# About this task
Locate the word "month" in the entries below, then gather every line that holds it.

(Data excerpts)
=== Begin Enclosure ===

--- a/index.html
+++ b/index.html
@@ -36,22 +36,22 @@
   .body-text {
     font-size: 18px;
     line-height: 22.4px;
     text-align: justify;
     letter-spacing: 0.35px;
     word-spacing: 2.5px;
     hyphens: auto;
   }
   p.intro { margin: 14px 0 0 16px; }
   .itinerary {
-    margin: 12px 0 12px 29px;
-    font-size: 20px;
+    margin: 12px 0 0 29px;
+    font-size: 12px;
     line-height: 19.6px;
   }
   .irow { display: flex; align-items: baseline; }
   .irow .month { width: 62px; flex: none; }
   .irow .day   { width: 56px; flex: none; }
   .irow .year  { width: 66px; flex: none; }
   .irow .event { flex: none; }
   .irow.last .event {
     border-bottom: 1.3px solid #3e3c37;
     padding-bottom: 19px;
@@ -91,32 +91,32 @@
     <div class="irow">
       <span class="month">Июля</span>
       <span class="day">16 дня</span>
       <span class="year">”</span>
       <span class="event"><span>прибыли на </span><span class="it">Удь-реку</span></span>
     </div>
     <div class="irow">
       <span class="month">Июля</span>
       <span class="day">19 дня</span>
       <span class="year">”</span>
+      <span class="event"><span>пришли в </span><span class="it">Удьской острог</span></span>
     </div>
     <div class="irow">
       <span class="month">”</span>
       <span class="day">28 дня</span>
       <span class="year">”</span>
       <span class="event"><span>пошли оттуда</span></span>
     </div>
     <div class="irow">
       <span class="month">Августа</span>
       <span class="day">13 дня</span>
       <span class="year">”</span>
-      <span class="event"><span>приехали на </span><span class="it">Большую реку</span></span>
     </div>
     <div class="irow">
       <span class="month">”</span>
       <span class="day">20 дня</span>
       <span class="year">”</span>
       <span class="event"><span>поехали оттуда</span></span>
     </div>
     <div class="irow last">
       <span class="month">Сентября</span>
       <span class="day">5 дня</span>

=== End Enclosure ===

# Reply
   .irow .month { width: 62px; flex: none; }
       <span class="month">Июля</span>
       <span class="month">Июля</span>
       <span class="month">”</span>
       <span class="month">Августа</span>
       <span class="month">”</span>
       <span class="month">Сентября</span>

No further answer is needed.